UK & World News
'Trojan Horse' Schools In Special Measures
The education trust at the centre of the alleged "Trojan Horse" plot has hit back saying its schools "do not promote extremism" after they were placed in special measures.
David Hughes, vice-chairman of the Park View Educational Trust, said there would be a legal challenge to the move after three of its Birmingham schools were judge inadequate by Ofsted.
Park View Academy, its sister academy Golden Hillock and Nansen Primary School were three of five schools across the city placed in special measures by the Ofsted.
The inspectorate released reports on 21 schools across the city inspected after allegations of a Islamic fundamentalist takeover attempt.
Speaking at a press conference on Monday morning ahead of the official release of details Mr Hughes said he "wholeheartedly rejects" the findings.
He said the speed at which the schools had been condemned was "truly shocking" and added the trust would be looking to mount a legal challenge to the findings and insisted the inspections were carried out in a "climate of suspicion".
He said his schools "do not tolerate or promote extremism" and the inspection results and inquiry into Islamist extremism in Birmingham put Muslim children at "substantial risk of not being accepted".
Mr Hughes added: "Ofsted inspectors came to our schools looking for extremism, looking for segregation, looking for proof that our children have religion forced upon them as part of an Islamic plot."
Oldknow School, a primary school, and Saltley, a secondary school, which are overseen by Birmingham City Council have also been found to be in need of special measures.
Staff at Oldknow told inspectors they had been ordered to put on an Easter assembly and Christian activities when they discovered they were to be inspected.
Downing Street released findings of the key Ofsted reports on Sunday and announced David Cameron had ordered Michael Gove to start "dawn raid" inspections after schools were found to be covering up evidence of Islamist influence.
Ofsted chief Sir Michael Wilshaw has been tasked with looking into carrying out no notice "lightning checks" on any school and will also lay out new rules to guard against extremist takeovers, including tighter checks on school governors.
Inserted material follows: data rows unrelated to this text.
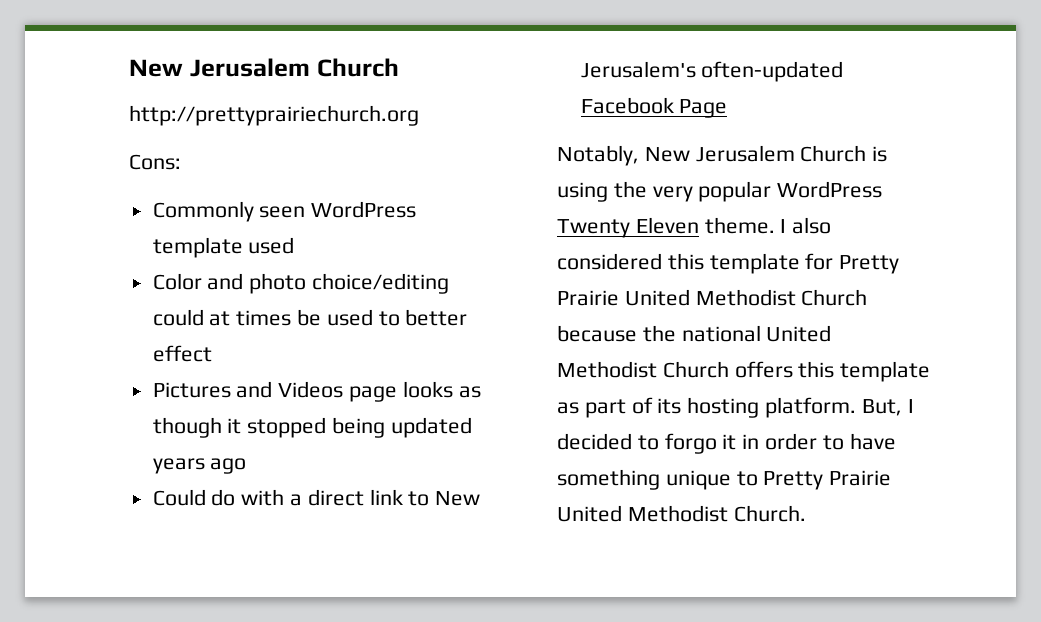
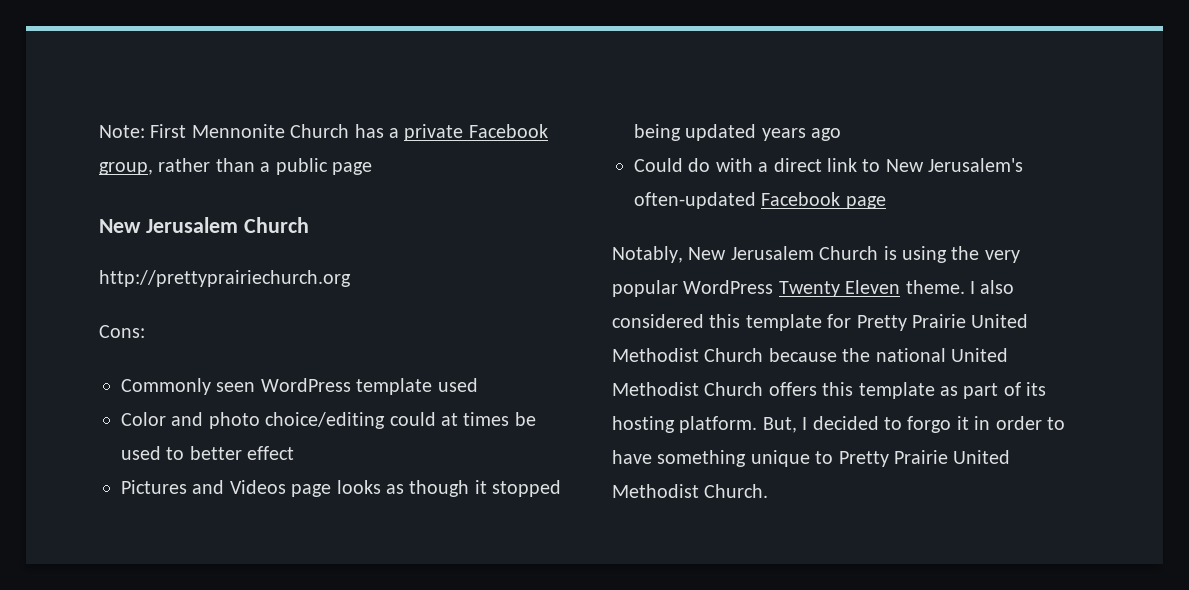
+ Note: First Mennonite Church has a private Facebook group, rather than a public page
- Could do with a direct link to New Jerusalem's often-updated Facebook Page
+ Could do with a direct link to New Jerusalem's often-updated Facebook page

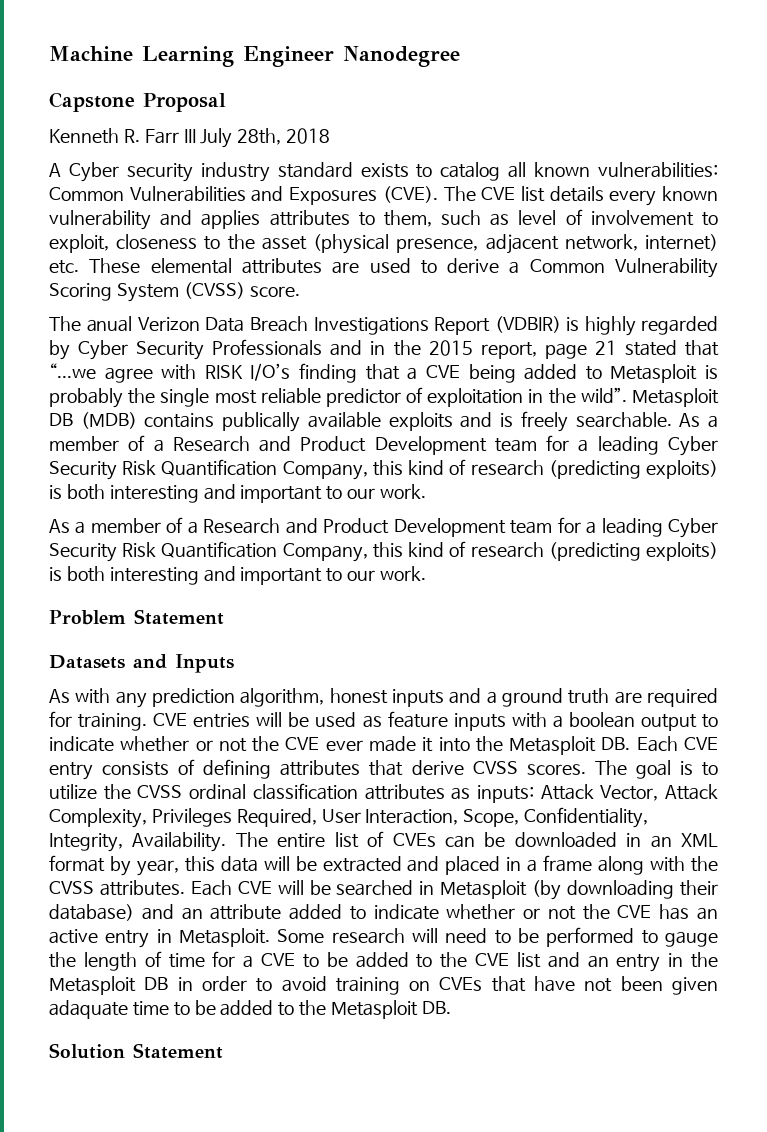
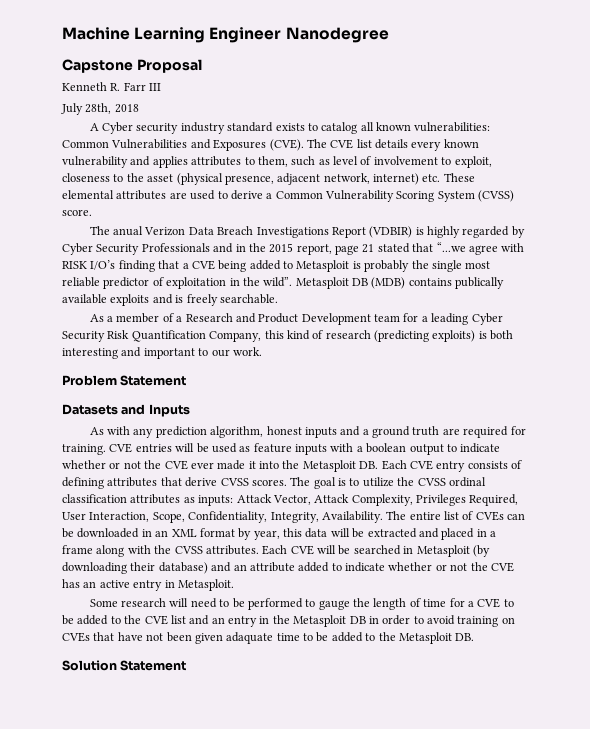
- Kenneth R. Farr III July 28th, 2018
+ Kenneth R. Farr III
+ July 28th, 2018
- Metasploit DB (MDB) contains publically available exploits and is freely searchable. As a member of a Research and Product Development team for a leading Cyber Security Risk Quantification Company, this kind of research (predicting exploits) is both interesting and important to our work.
+ Metasploit DB (MDB) contains publically available exploits and is freely searchable.
- Each CVE will be searched in Metasploit (by downloading their database) and an attribute added to indicate whether or not the CVE has an active entry in Metasploit. Some research will need to be performed to gauge the length of time for a CVE to be added to the CVE list and an entry in the Metasploit DB in order to avoid training on CVEs that have not been given adaquate time to be added to the Metasploit DB.
+ Each CVE will be searched in Metasploit (by downloading their database) and an attribute added to indicate whether or not the CVE has an active entry in Metasploit.
+ Some research will need to be performed to gauge the length of time for a CVE to be added to the CVE list and an entry in the Metasploit DB in order to avoid training on CVEs that have not been given adaquate time to be added to the Metasploit DB.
The developments come after a damaging spat between the Education Secretary and the Home Secretary over how the Government should deal with Islamic extremism.
In comments leaked to The Times newspaper last week, Michael Gove accused the Home Office of failing to properly tackle extremism - leaving it until it turned into terrorism.
Theresa May's camp responded by leaking a letter she had written to Michael Gove asking why his department had failed to act in 2010 when the allegations of Islamist infiltration in Birmingham schools had first been raised.
The row threatened to overshadow the Queen's Speech and angered Mr Cameron, who tasked Cabinet Secretary Sir Jeremy Heywood with investigating "who had said what to whom".
On Saturday, Mr Gove was told to apologise and Mrs May's aide, Fiona Cunningham, who was responsible for the publication of Mrs May's letter, was forced to resign.
Mr Gove is to make a statement on the events to the House of Commons on Monday afternoon.